Autoantibodies to β 1 ‐adrenoceptors in human chronic periodontitis induce overexpression of fibroblast CD40 and trigger prostaglandin E 2 generation

Background and Objective:  Autoimmune mechanisms may contribute to the pathogenesis of periodontal disease. Autoantibodies with the potential to bind and activate β 1 ‐adrenoceptors (β 1 ‐AR) of human gingival fibroblasts were studied to provide evidence of altered humoral immune response in chronic periodontal disease. Material and Methods:  Flow cytometry and enzyme‐linked immunosorbent assay using cell culture‐adherent gingival fibroblasts and/or their purified membranes and/or a synthetic peptide corresponding to the second extracellular loop of human β 1 ‐AR were used to detect serum antibodies. The effects of antibodies from chronic periodontal disease patients on PGE 2 generation and CD40 expression were also tested. Results:  Circulating immunoglobulin G (IgG) from chronic periodontal disease patients (but not from normal individuals) interacted with the fibroblast surface, activating β 1 ‐AR. Atenolol or CGP 20712 (beta 1‐AR antagonists) and β 1 synthetic peptide inhibited the interaction of IgG with β 1 ‐AR. Immunoglobulin G from chronic periodontal disease patients also displayed agonist‐like activity associated with specific β 1 ‐AR activation, increasing PGE 2 generation and CD40 overexpression. The corresponding affinity‐purified anti‐β 1 ‐AR peptide IgG mimicked these effects. Both effects were prevented by inhibition of cyclo‐oxygenase.
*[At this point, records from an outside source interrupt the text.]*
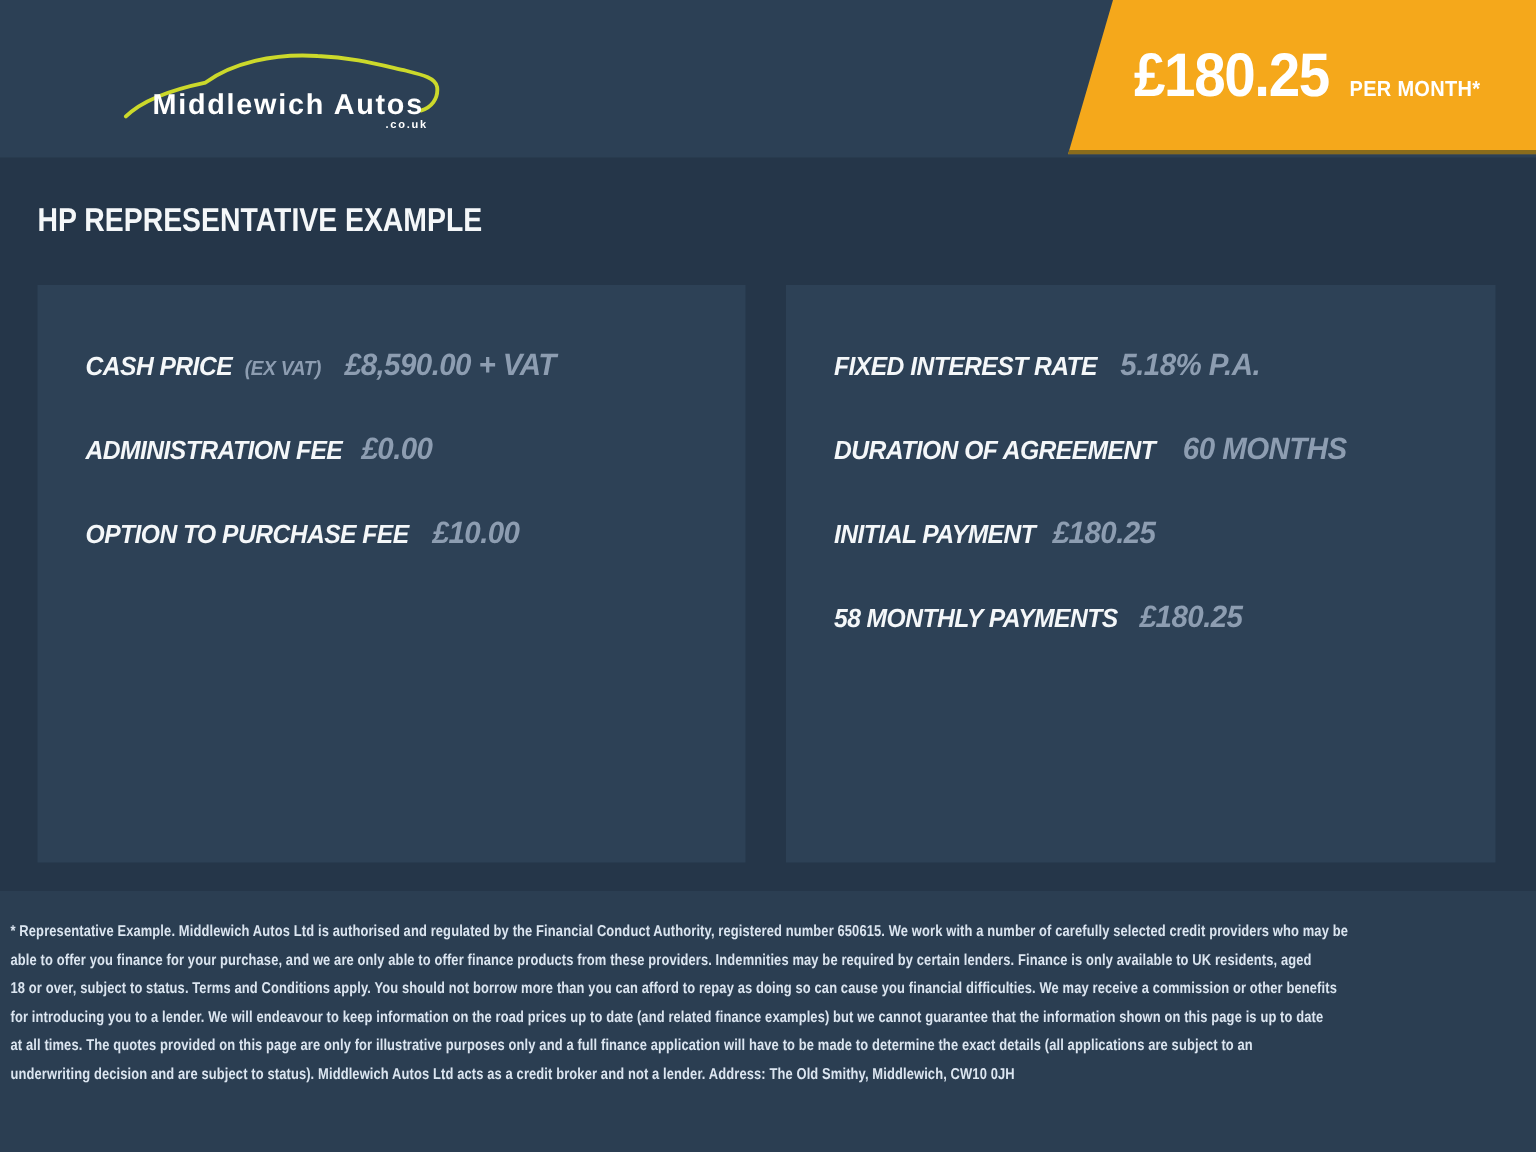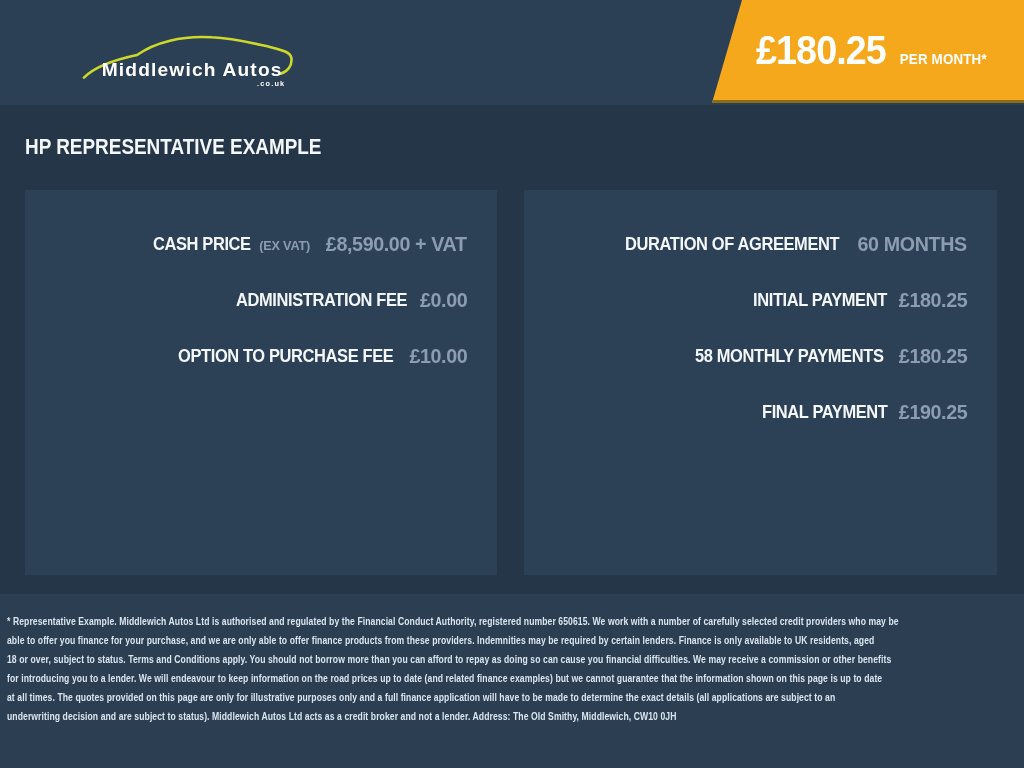--- a/index.html
+++ b/index.html
@@ -60,7 +60,8 @@
   .panel-right { left: 524px; width: 473px; }
   .row {
     height: 56px; display: flex; align-items: center;
-    justify-content: flex-end;
+    justify-content: flex-start;
+    font-style: italic;
   }
   .row-label {
     font-size: 17.5px; font-weight: bold; color: #f4f7f9;

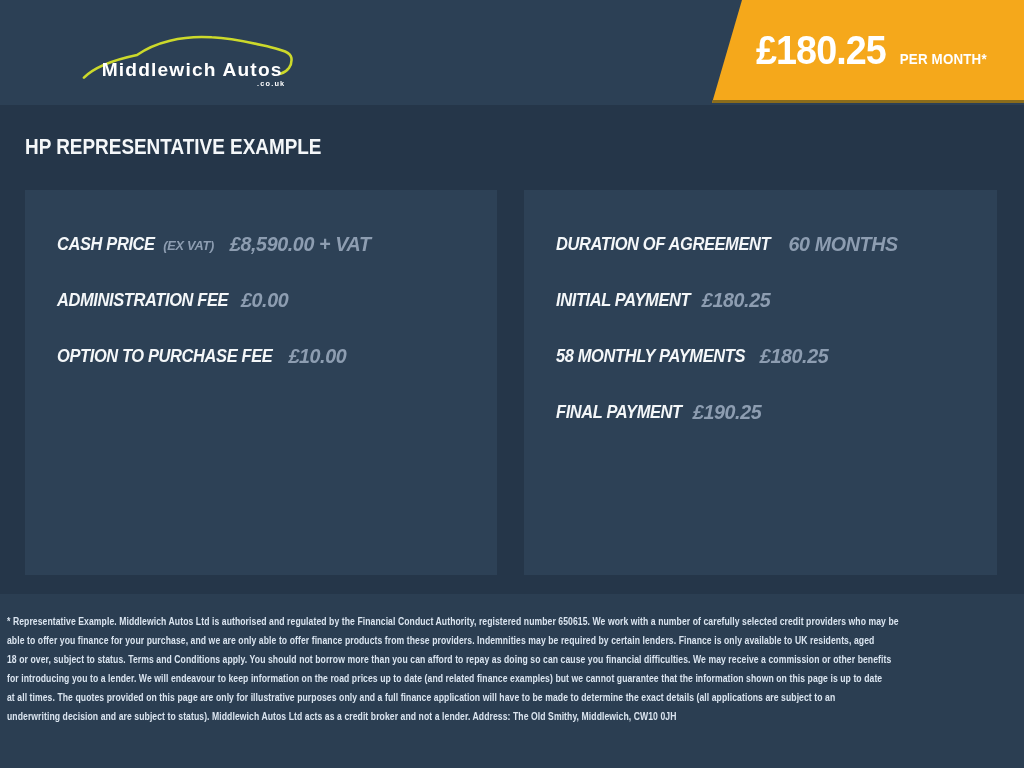--- a/index.html
+++ b/index.html
@@ -132,6 +132,10 @@
 
   <div class="panel panel-right">
     <div class="row">
+      <span class="row-label">FIXED INTEREST RATE</span>
+      <span class="row-value">5.18% P.A.</span>
+    </div>
+    <div class="row">
       <span class="row-label">DURATION OF AGREEMENT</span>
       <span class="row-value">60 MONTHS</span>
     </div>

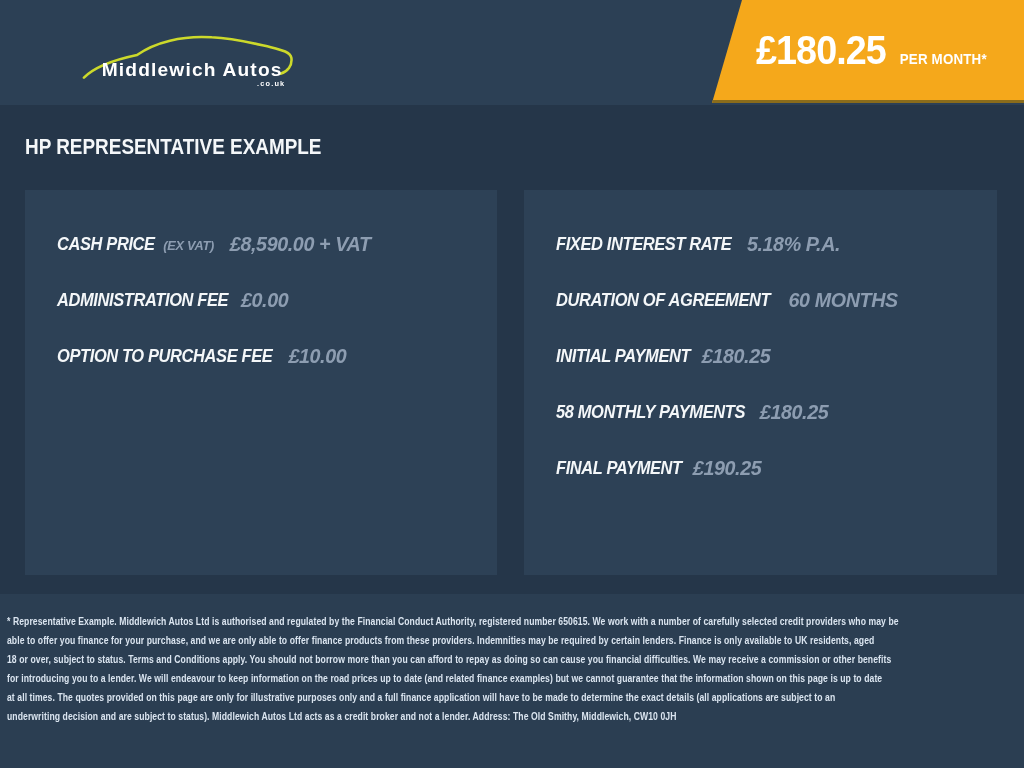--- a/index.html
+++ b/index.html
@@ -147,10 +147,6 @@
       <span class="row-label">58 MONTHLY PAYMENTS</span>
       <span class="row-value">£180.25</span>
     </div>
-    <div class="row">
-      <span class="row-label">FINAL PAYMENT</span>
-      <span class="row-value">£190.25</span>
-    </div>
   </div>
 
   <div class="footer">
Conclusion:  This article supports the participation of humoral immune alterations in chronic periodontal disease resulting in postsynaptic functional deregulation. Overproduction of proinflammatory mediators (PGE 2 and CD40 expression) is induced as a consequence of antibody–β 1 ‐AR interaction. The PGE 2 –CD40–IgG axis may play a part in the pathophysiological mechanisms underlying the inflammatory process in chronic periodontal disease.